* WORK INSTRUCTIONS
Only the lines that hold "Property" should be in the answer, each copied from the data below.

* RECORDS
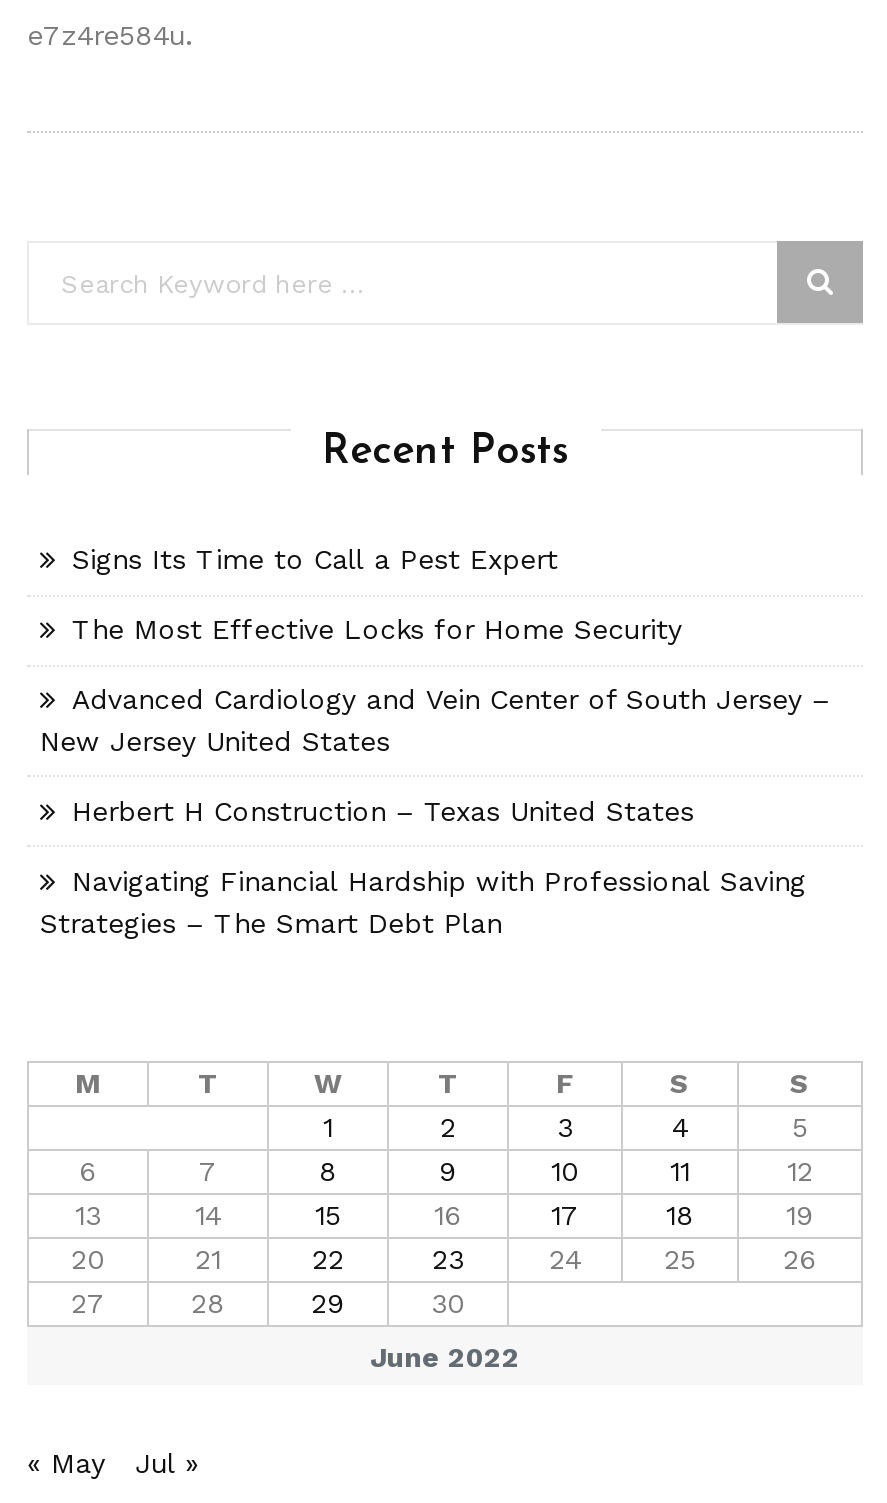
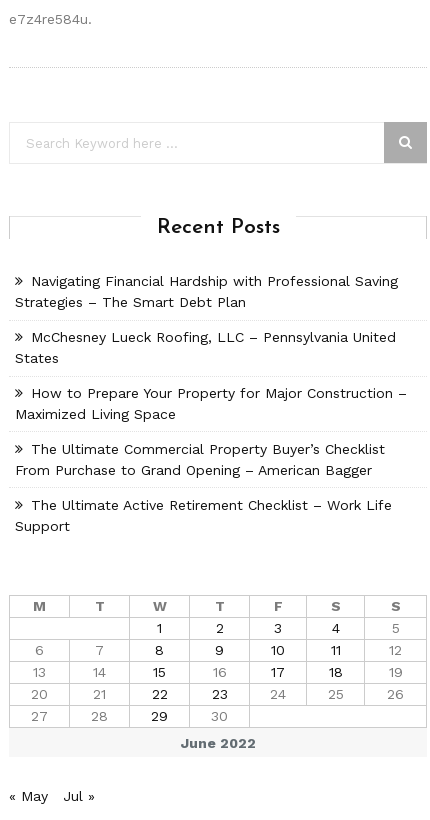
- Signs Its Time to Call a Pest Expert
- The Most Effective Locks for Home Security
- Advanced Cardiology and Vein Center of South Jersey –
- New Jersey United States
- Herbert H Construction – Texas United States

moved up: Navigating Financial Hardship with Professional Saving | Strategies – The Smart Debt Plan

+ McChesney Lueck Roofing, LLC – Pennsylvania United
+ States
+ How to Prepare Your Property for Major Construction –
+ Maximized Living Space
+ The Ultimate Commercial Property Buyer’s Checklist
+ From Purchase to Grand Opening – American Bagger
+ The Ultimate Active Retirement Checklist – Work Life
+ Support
==
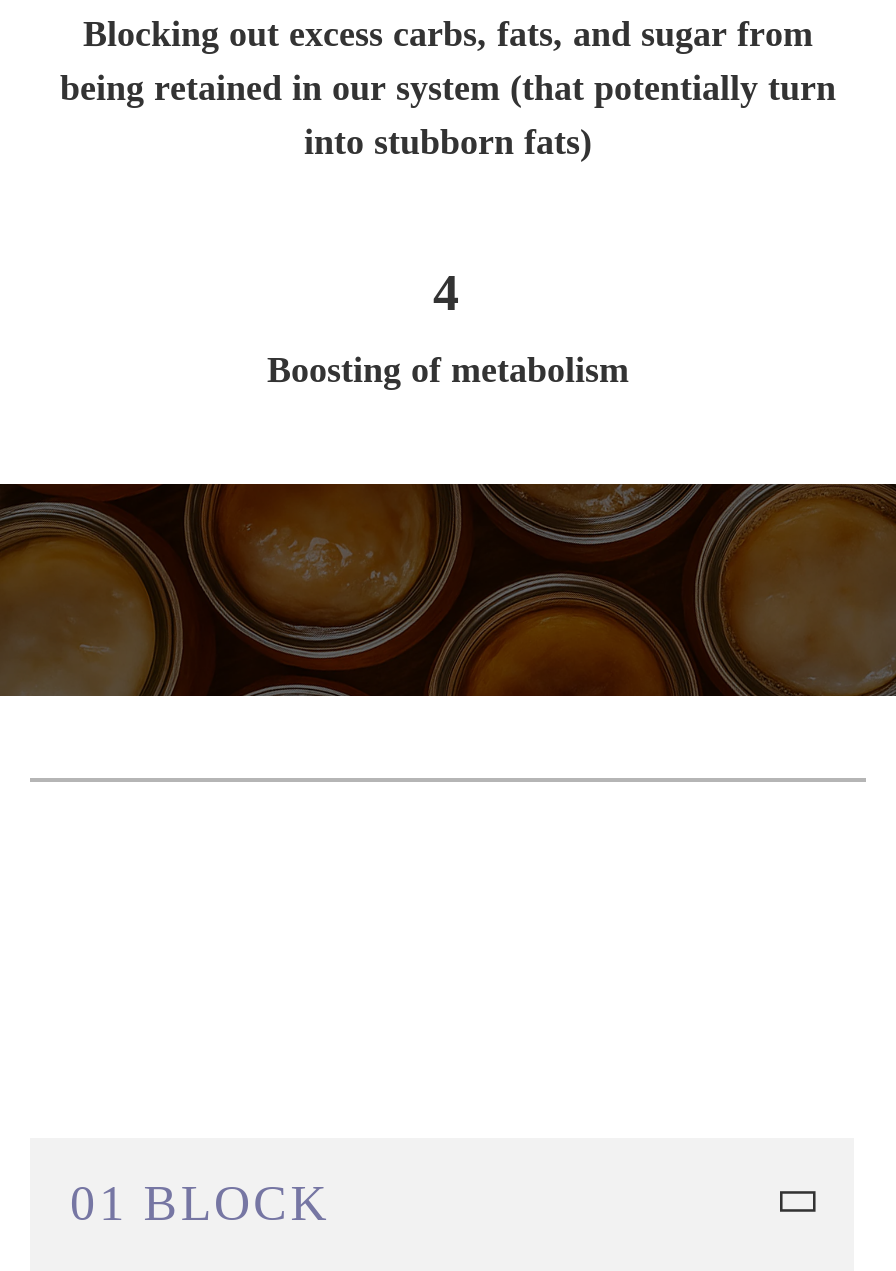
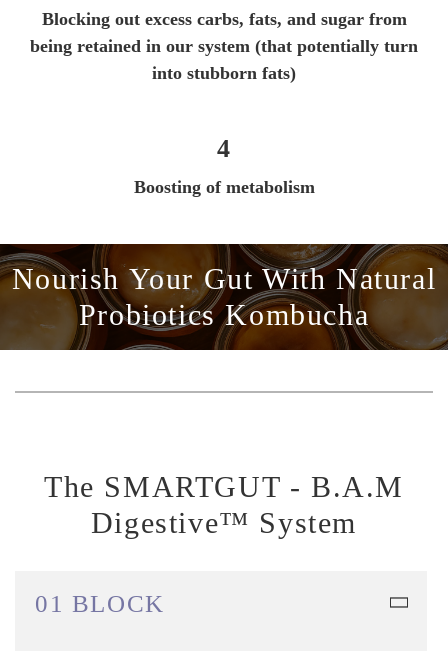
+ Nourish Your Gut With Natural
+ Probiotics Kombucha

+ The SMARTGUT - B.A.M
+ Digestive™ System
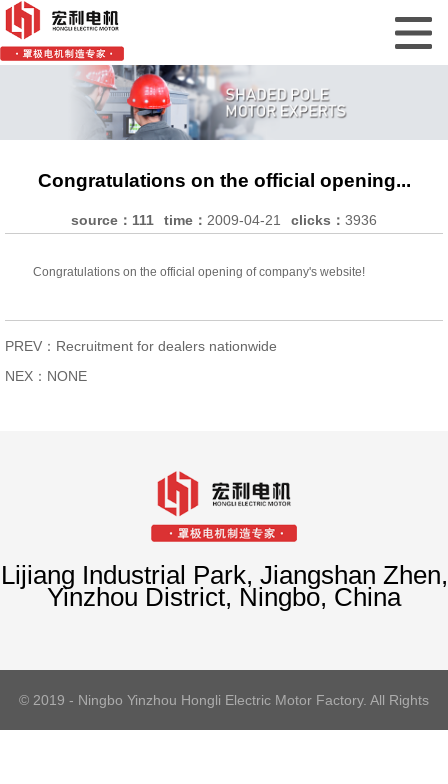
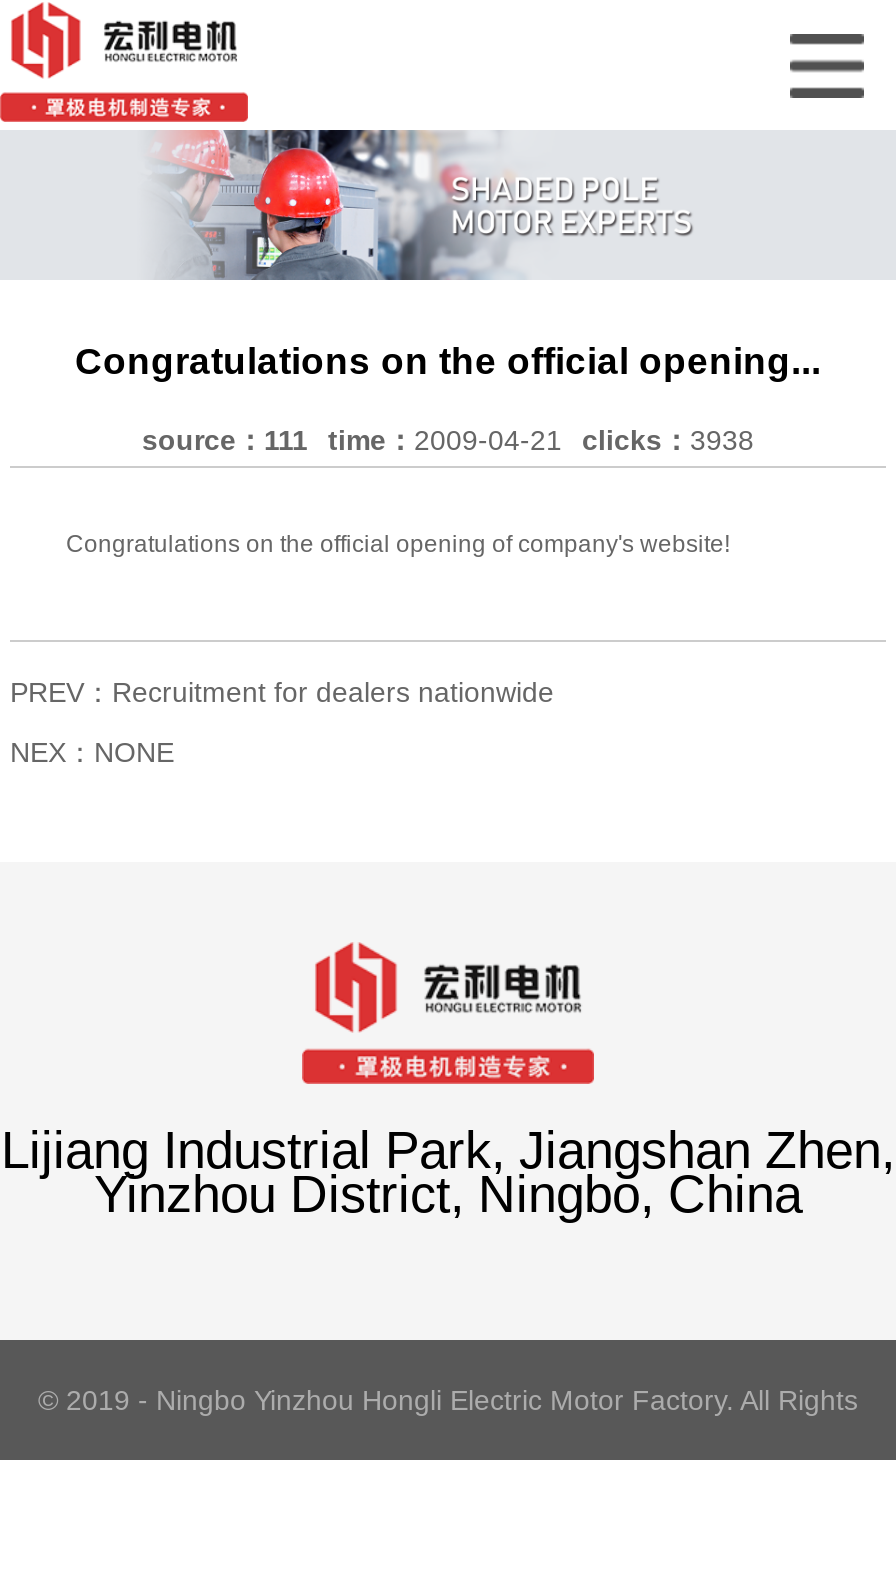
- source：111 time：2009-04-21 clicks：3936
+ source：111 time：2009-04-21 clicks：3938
--
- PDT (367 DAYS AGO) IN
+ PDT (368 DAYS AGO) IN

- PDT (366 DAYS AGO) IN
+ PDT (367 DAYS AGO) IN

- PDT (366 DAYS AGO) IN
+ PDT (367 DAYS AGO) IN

* SOLUTION TO THIS EXERCISE
+ How to Prepare Your Property for Major Construction –
+ The Ultimate Commercial Property Buyer’s Checklist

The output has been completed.